__Input data__
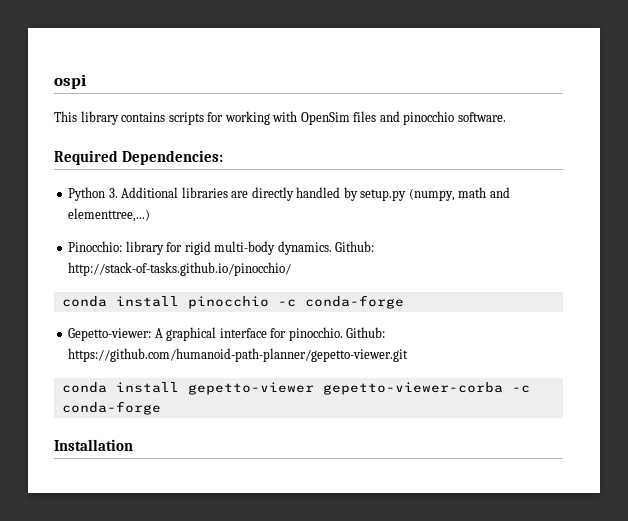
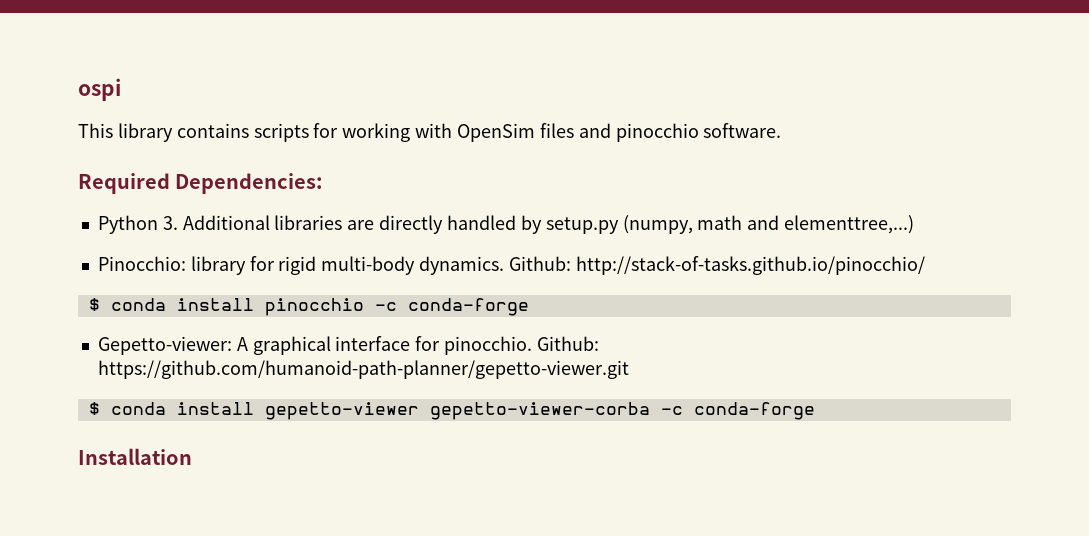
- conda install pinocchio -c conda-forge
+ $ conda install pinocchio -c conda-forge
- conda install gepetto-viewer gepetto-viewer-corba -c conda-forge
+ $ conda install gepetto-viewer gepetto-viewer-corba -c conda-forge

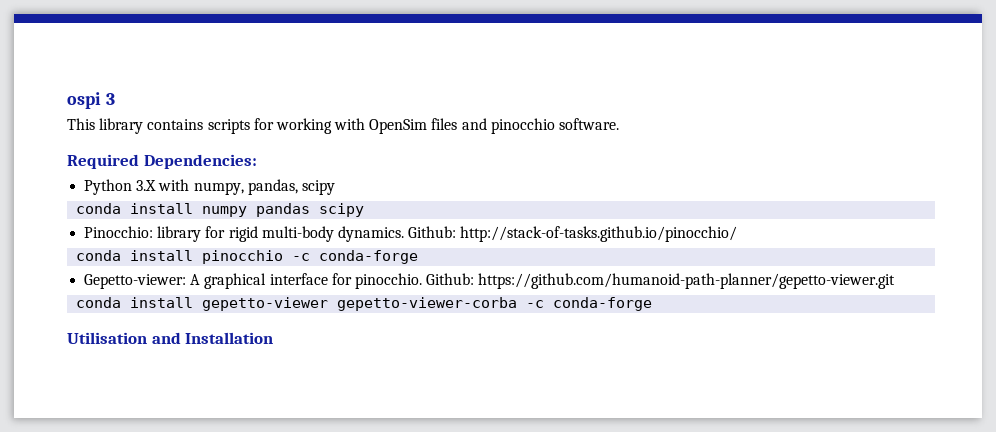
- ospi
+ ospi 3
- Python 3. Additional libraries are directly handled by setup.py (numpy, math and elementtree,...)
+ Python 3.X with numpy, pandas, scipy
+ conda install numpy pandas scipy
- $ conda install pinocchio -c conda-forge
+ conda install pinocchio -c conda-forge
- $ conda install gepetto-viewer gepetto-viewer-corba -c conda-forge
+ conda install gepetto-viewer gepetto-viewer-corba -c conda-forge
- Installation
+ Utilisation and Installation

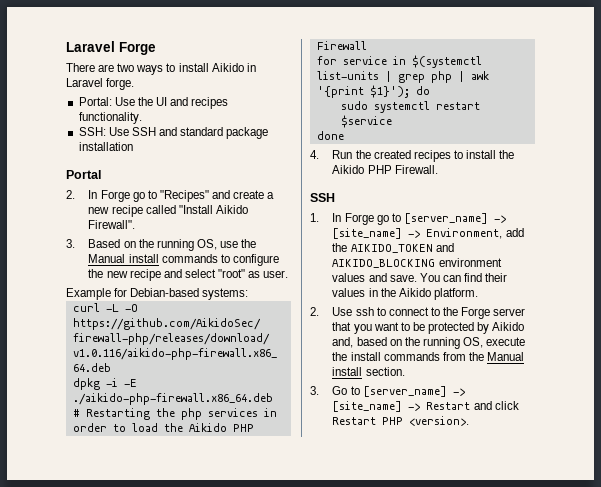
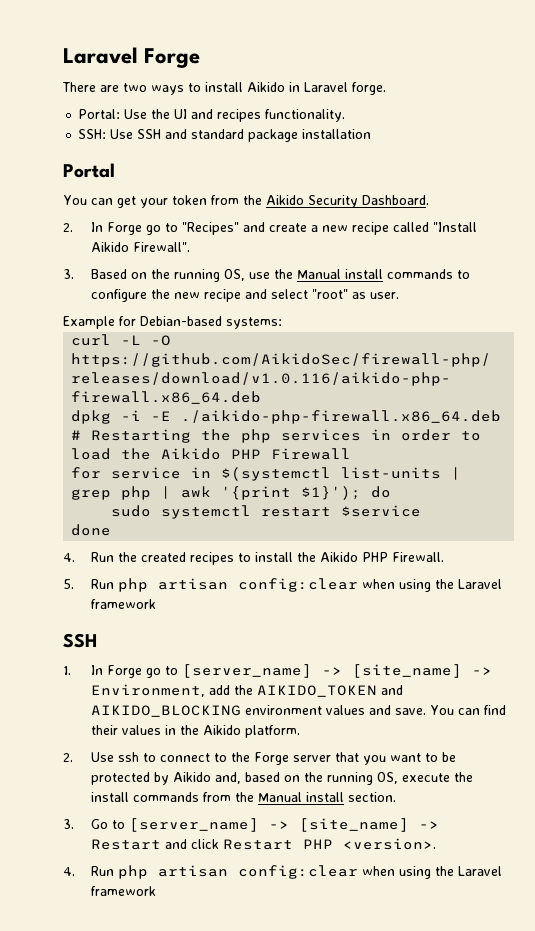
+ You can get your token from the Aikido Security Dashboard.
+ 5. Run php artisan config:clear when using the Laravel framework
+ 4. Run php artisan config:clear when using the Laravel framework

__Exercise requirements__
From the listing above, copy out each line where the word "when" appears.

__Your response__
+ 5. Run php artisan config:clear when using the Laravel framework
+ 4. Run php artisan config:clear when using the Laravel framework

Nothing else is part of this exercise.